───── AVAILABLE DATA ─────

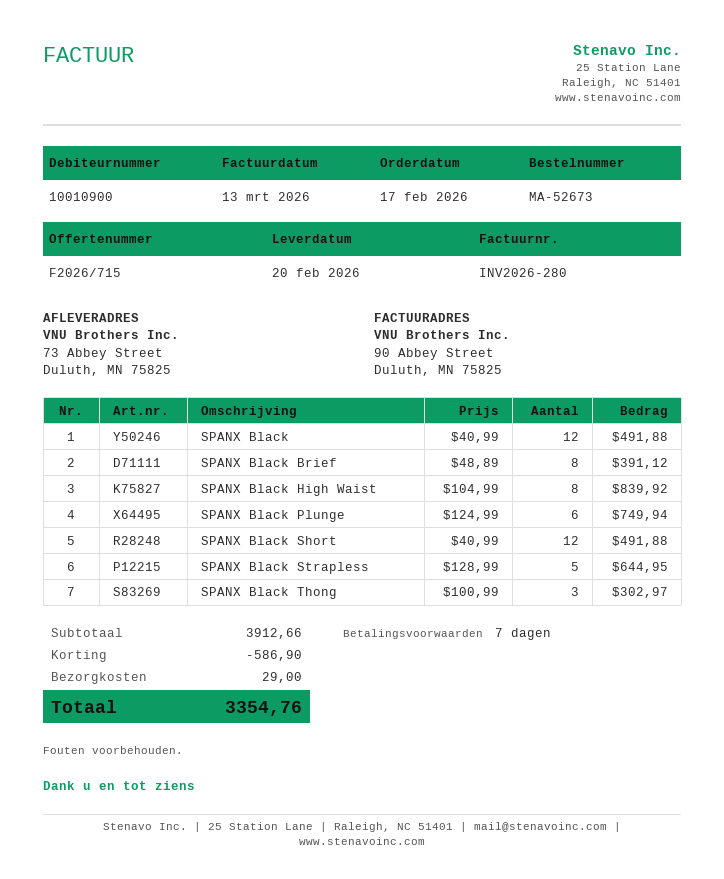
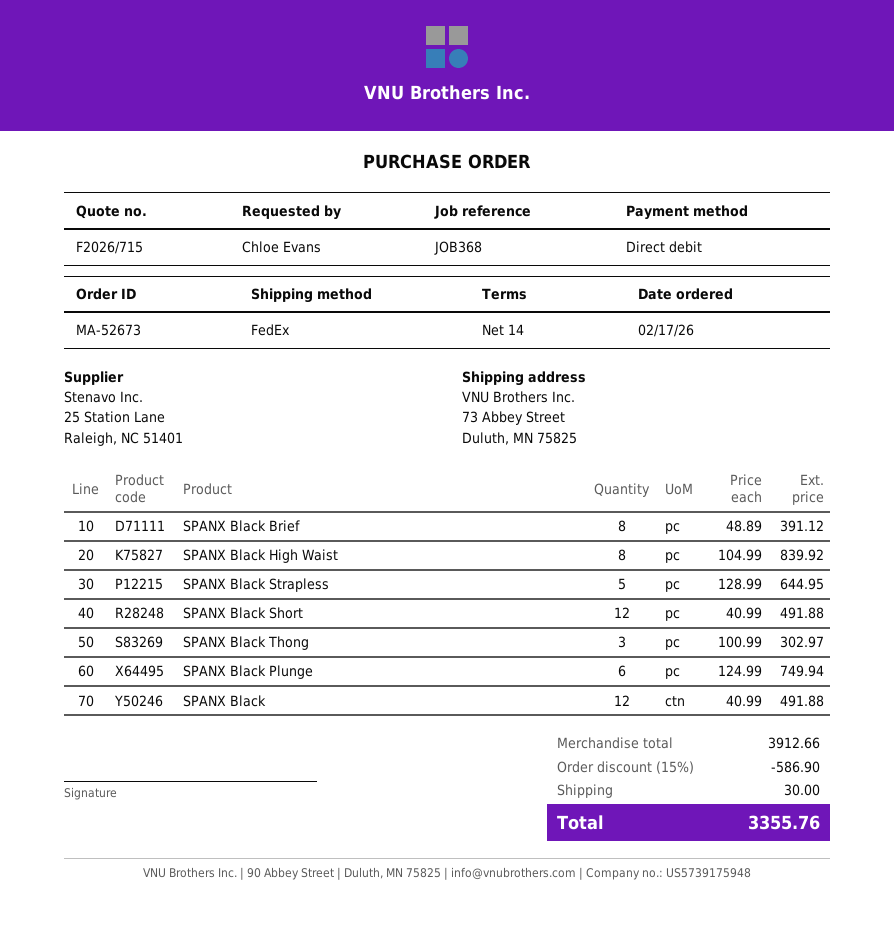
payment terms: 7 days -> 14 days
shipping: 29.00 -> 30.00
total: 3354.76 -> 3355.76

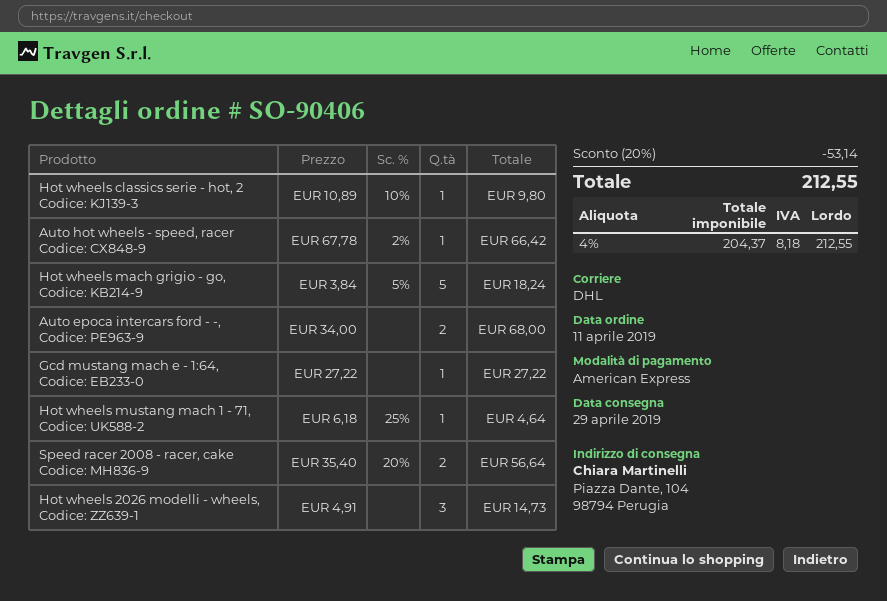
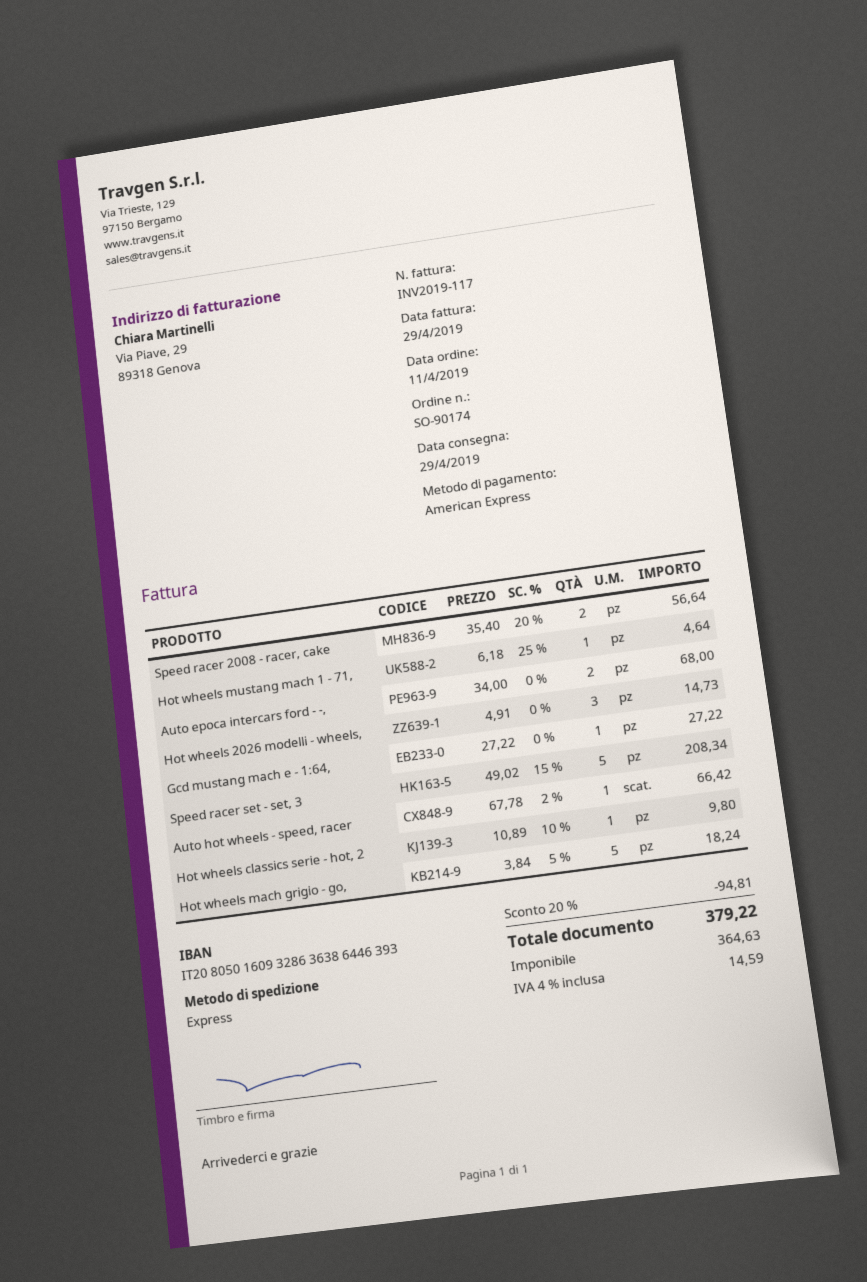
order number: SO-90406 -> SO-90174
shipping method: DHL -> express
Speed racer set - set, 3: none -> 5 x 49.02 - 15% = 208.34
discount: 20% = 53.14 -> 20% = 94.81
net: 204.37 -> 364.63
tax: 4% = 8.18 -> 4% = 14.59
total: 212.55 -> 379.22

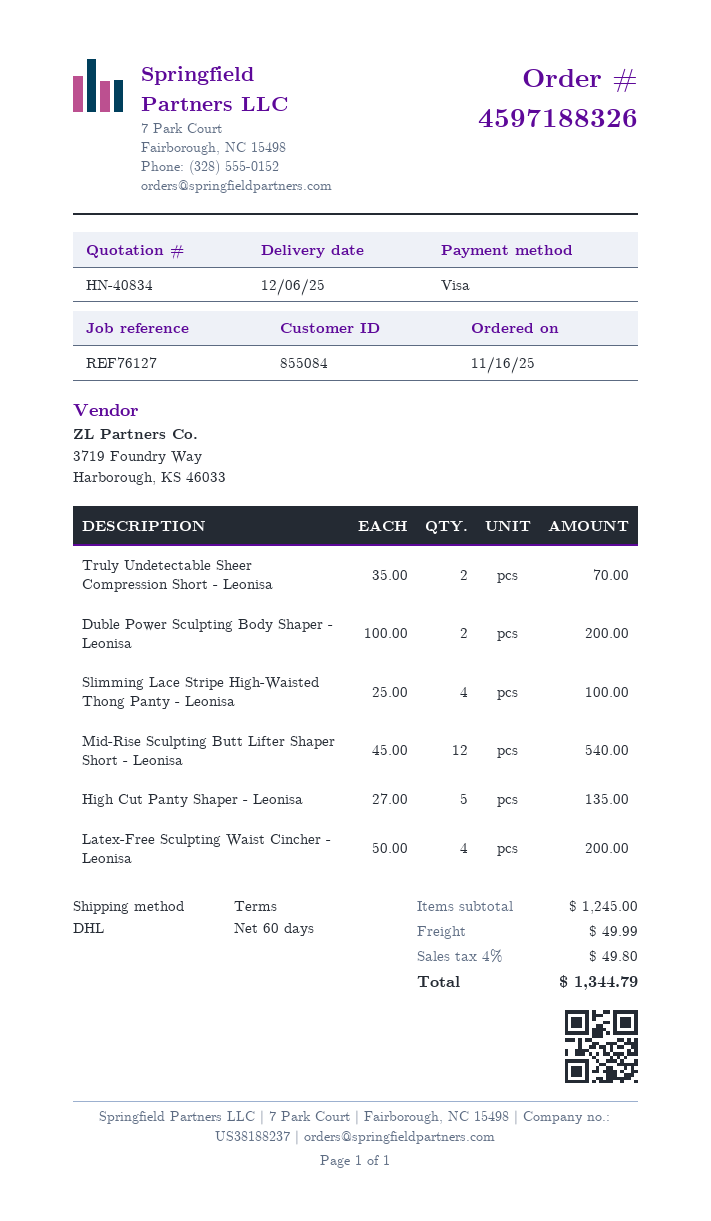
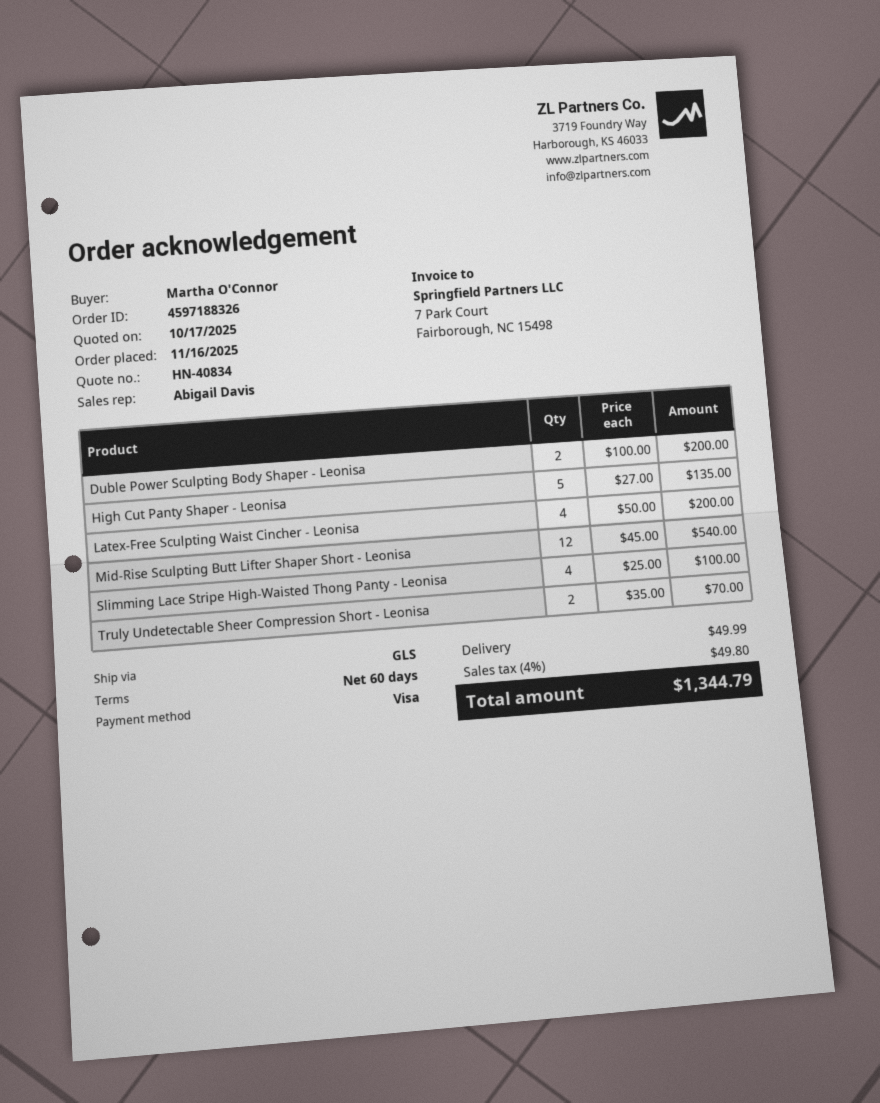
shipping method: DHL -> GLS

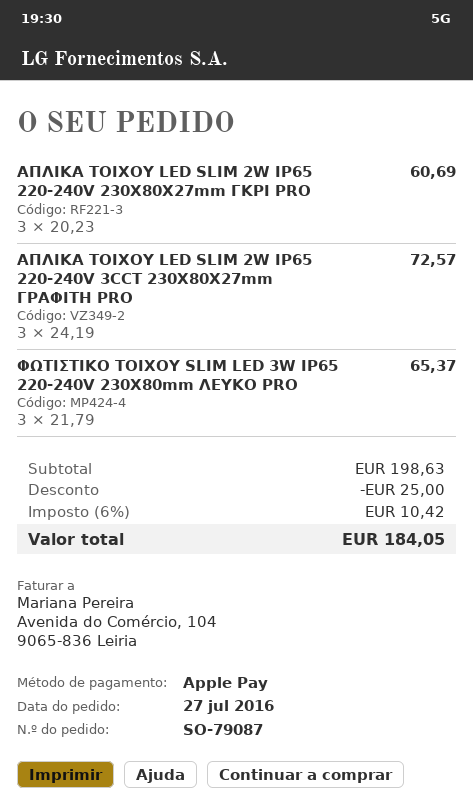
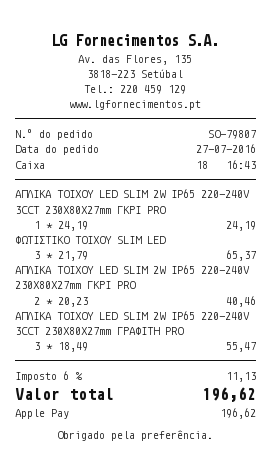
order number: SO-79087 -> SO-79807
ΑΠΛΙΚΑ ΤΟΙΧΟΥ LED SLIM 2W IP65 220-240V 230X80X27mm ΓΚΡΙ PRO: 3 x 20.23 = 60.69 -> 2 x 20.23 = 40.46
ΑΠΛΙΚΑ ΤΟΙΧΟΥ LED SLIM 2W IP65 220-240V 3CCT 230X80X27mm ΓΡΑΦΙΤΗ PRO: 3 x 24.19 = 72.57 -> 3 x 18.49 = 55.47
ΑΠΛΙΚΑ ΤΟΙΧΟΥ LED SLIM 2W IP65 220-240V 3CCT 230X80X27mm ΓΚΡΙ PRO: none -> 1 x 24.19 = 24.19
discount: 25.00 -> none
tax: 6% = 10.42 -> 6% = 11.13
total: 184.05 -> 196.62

─────

Look through the data and gather every line with the string "shipping" in it.

**WRITTEN REPLY:**
shipping: 29.00 -> 30.00
shipping method: DHL -> express
shipping method: DHL -> GLS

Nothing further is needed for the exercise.